Affiliation:
1. School of Informatics, Xiamen University, Xiamen, Fujian, China
2. Department of Stomatology, Zhongshan Hospital (Xiamen), Fudan University, Xiamen, Fujian, China
3. Department of Stomatology, Zhongshan Hospital, Xiamen University, Xiamen, Fujian, China
Abstract
BACKGROUND: Oral cancer is a malignant tumor that usually occurs within the tissues of the mouth. This type of cancer mainly includes tumors in the lining of the mouth, tongue, lips, buccal mucosa and gums. Oral cancer is on the rise globally, especially in some specific risk groups. The early stage of oral cancer is usually asymptomatic, while the late stage may present with ulcers, lumps, bleeding, etc. OBJECTIVE: The objective of this paper is to propose an effective and accurate method for the identification and classification of oral cancer. METHODS: We applied two deep learning methods, CNN and Transformers. First, we propose a new CANet classification model for oral cancer, which uses attention mechanisms combined with neglected location information to explore the complex combination of attention mechanisms and deep networks, and fully tap the potential of attention mechanisms.

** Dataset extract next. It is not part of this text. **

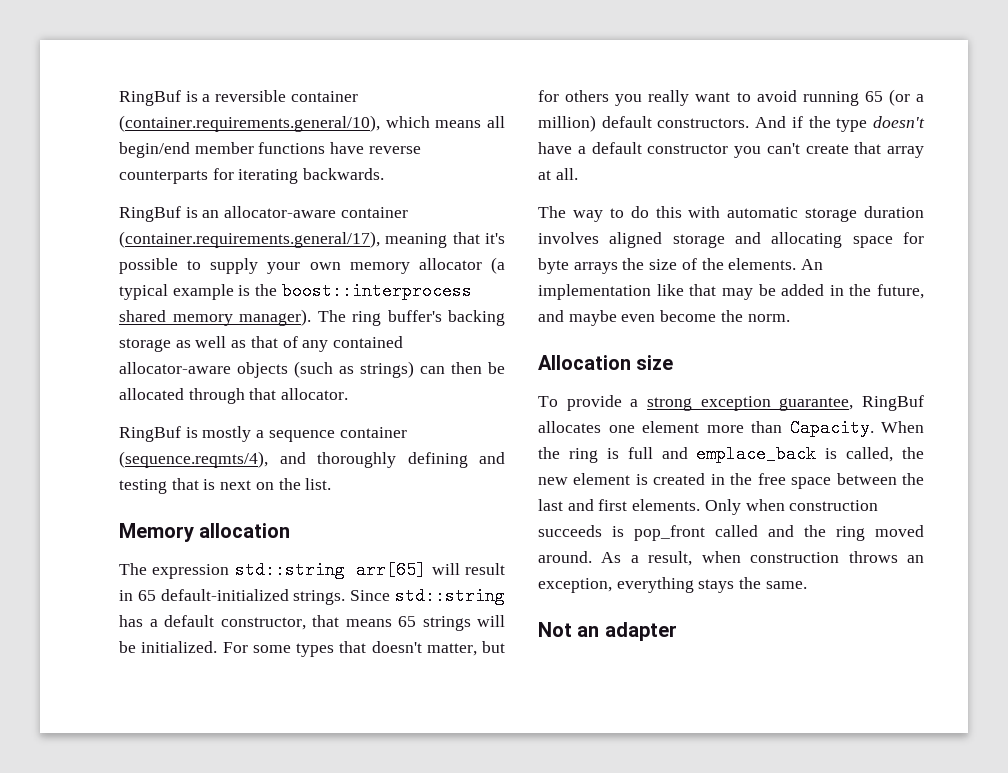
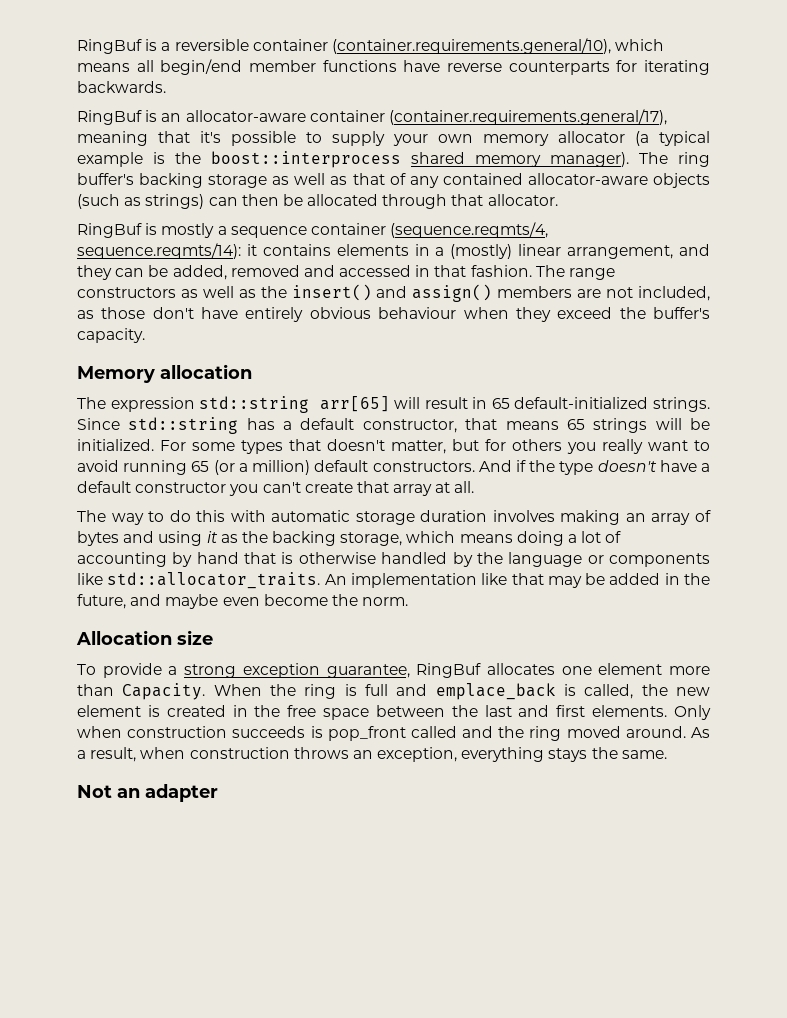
[119,451,505,468] [119,478,332,494] (sequence.reqmts/4), and thoroughly defining and testing that is next on the list. -> [390,222,549,238] [77,243,711,259] [77,265,616,280] [77,284,710,302] [77,307,710,322] [77,328,145,343] (sequence.reqmts/4, sequence.reqmts/14): it contains elements in a (mostly) linear arrangement, and they can be added, removed and accessed in that fashion. The range constructors as well as the insert() and assign() members are not included, as those don't have entirely obvious behaviour when they exceed the buffer's capacity.
[609,232,924,248] [538,258,797,274] aligned storage and allocating space for byte arrays the size of the elements. -> [560,510,712,525] [77,531,622,546] [77,552,710,567] [77,572,321,589] making an array of bytes and using it as the backing storage, which means doing a lot of accounting by hand that is otherwise handled by the language or components like std::allocator_traits.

Secondly, we design a classification model based on Swim transform. The image is segmented into a series of two-dimensional image blocks, which are then processed by multiple layers of conversion blocks. RESULTS: The proposed classification model was trained and predicted on Kaggle Oral Cancer Images Dataset, and satisfactory results were obtained. The average accuracy, sensitivity, specificity and F1-Socre of Swin transformer architecture are 94.95%, 95.37%, 95.52% and 94.66%, respectively. The average accuracy, sensitivity, specificity and F1-Score of CANet model were 97.00%, 97.82%, 97.82% and 96.61%, respectively. CONCLUSIONS: We studied different deep learning algorithms for oral cancer classification, including convolutional neural networks, converters, etc. Our Attention module in CANet leverages the benefits of channel attention to model the relationships between channels while encoding precise location information that captures the long-term dependencies of the network. The model achieves a high classification effect with an accuracy of 97.00%, which can be used in the automatic recognition and classification of oral cancer.